А в бедной береговой церкви служит блаженный поп, родившийся в затопленной Мологе сто лет назад. В мордовских лагерях его, босого, привязали к дереву, и снег под ним (в крещенские морозы) растаял за ночь до земли. С тех пор он в любую погоду ходит без сапог. И когда его спрашивают, можно ли в пост яйца или молоко, смеется:
— Ешьте, робяты, всё ешьте, токо людей не ешьте!
Рыбинское водохранилище мелеет. Если в безветренную погоду подплыть к тому месту, где раньше была Молога, то сквозь мутную воду проступают очертания улиц, каменные фундаменты, мостовые и даже фонарные столбы. А в засушливые годы белая колокольня мологской обители поднимается над морем, оглядывая творение рук человеческих зияющим черным взглядом.
Одевание Волконской
Эту историю мама рассказала мне в Париже. Поднимаясь на Монмартр, мы обогнали маленькую, согнутую буквой “Г” старушку. Она шаркала по мостовой стоптанными башмаками, опиралась на клюку и улыбалась миру — как солнце — рассеянной близорукой улыбкой, не делающей различия между человеком, деревом, фонарным столбом. “Цветаевское” каре с челкой, белые-белые волосы, полустертые черты лица, как бы уже размытые туманами (туманностями) с той стороны.

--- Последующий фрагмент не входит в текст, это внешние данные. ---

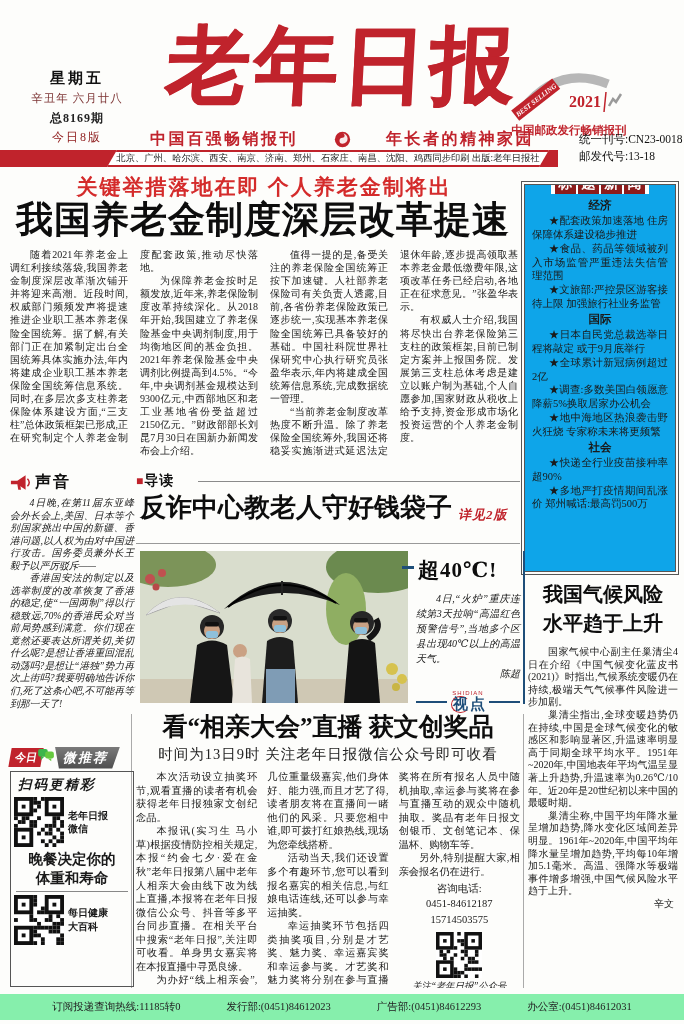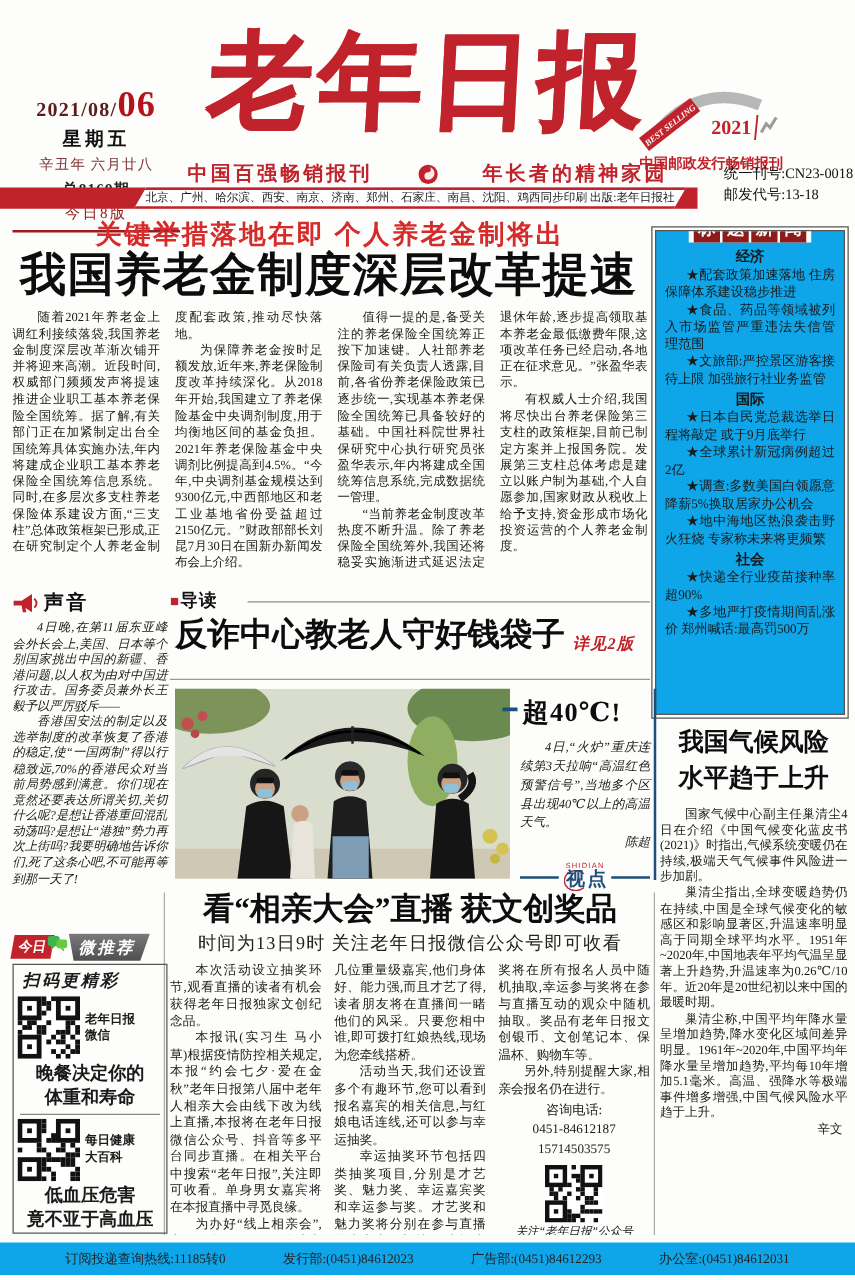--- a/index.html
+++ b/index.html
@@ -106,31 +106,30 @@
     padding:2px 12px 2px 8px;clip-path:polygon(0 0,100% 0,88% 100%,6% 100%);letter-spacing:2px;}
   .micro-box{border:1px solid #555;margin-top:3px;padding:4px 3px;box-sizing:border-box;height:216px;overflow:hidden;}
   .scan-note{font-size:13.5px;font-weight:bold;font-style:italic;letter-spacing:2px;margin:0 0 3px 4px;}
   .qr-row{display:flex;align-items:center;gap:4px;}
   .qr-row svg{width:50px;height:50px;flex:0 0 auto;}
   .qr-label{font-size:10px;font-weight:bold;white-space:pre-line;line-height:1.35;}
   .micro-headline{text-align:center;font-size:14.5px;font-weight:900;line-height:1.3;white-space:pre-line;margin:3px 0 2px;}
   .micro-div{border-top:1px solid #888;margin:3px 2px;}
 
   
-  .footer-bar{position:absolute;left:0;top:994px;width:684px;height:26px;background:#0ea5e9;
+  .footer-bar{position:absolute;left:0;top:994px;width:684px;height:26px;background:#86efac;
     display:flex;align-items:center;justify-content:center;gap:46px;font-size:10.5px;color:#222;}
   .pre{white-space:pre-line;}
 </style>
 </head>
 <body>
 
 <div id="page">
 
   <div class="datebox">
-    <div class="d1"><span>2021/08/</span><b>06</b></div>
     <div class="d2">星期五</div>
     <div class="d3">辛丑年 六月廿八</div>
     <div class="d4">总8169期</div>
     <div class="d5">今日8版</div>
   </div>
 
   <div class="paper-title">老年日报</div>
 
   <div class="slogan-row">
     <span>中国百强畅销报刊</span>
@@ -481,22 +480,20 @@
             <rect x="8" y="0" width="5" height="5" fill="#111"></rect>
             <rect x="9" y="1" width="3" height="3" fill="#fff"></rect>
             <rect x="10" y="2" width="1" height="1" fill="#111"></rect>
             <rect x="0" y="8" width="5" height="5" fill="#111"></rect>
             <rect x="1" y="9" width="3" height="3" fill="#fff"></rect>
             <rect x="2" y="10" width="1" height="1" fill="#111"></rect>
           </svg>
         <span class="qr-label">每日健康
 大百科</span>
       </div>
-      <div class="micro-headline">低血压危害
-竟不亚于高血压</div>
     </div>
   </div>
 
   <div class="footer-bar">
     <span>订阅投递查询热线:11185转0</span>
     <span>发行部:(0451)84612023</span>
     <span>广告部:(0451)84612293</span>
     <span>办公室:(0451)84612031</span>
   </div>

— Вдруг это княгиня Трубецкая? — предположила я.
— А я однажды одевала княгиню Волконскую! — откликнулась мама. И рассказала.
Княгиня Ольга Волконская приехала в СССР из Аргентины в глухие брежневские времена, потому что в Латинской Америке, куда она когда-то эмигрировала из оккупированного Парижа, стало совсем плохо и одиноко. А в Перми жила то ли ее родственница, то ли бывшая прислуга.
Княгиня Ольга, чтобы хоть как-то прокормиться, стала писать рассказы и воспоминания, и ее приняли в Пермский союз писателей. Несмотря на это, Волконская жила в нищете и ходила всегда в одной и той же заштопанной кофте и застиранной юбке. Другой одежды у княгини просто не было.
Вскоре ей исполнилось восемьдесят. И в Союзе писателей решили устроить ее творческий вечер. Маме было тогда лет двадцать пять, она работала в книжном издательстве, находившемся в том же здании, что и Союз, была большая модница и регулярно получала выговоры в обкоме за ношение первых в городе джинсов, купленных у контрабандистов на пустыре у советско-румынской границы. И вот накануне юбилея Волконской маму вызвал председатель Союза писателей, вполне себе советский чиновник, и, смущаясь, пробормотал: “У меня к тебе деликатное поручение. Вот деньги. Завтра у Волконской вечер. Ты понимаешь, что в таком виде… В общем, надо ее одеть”.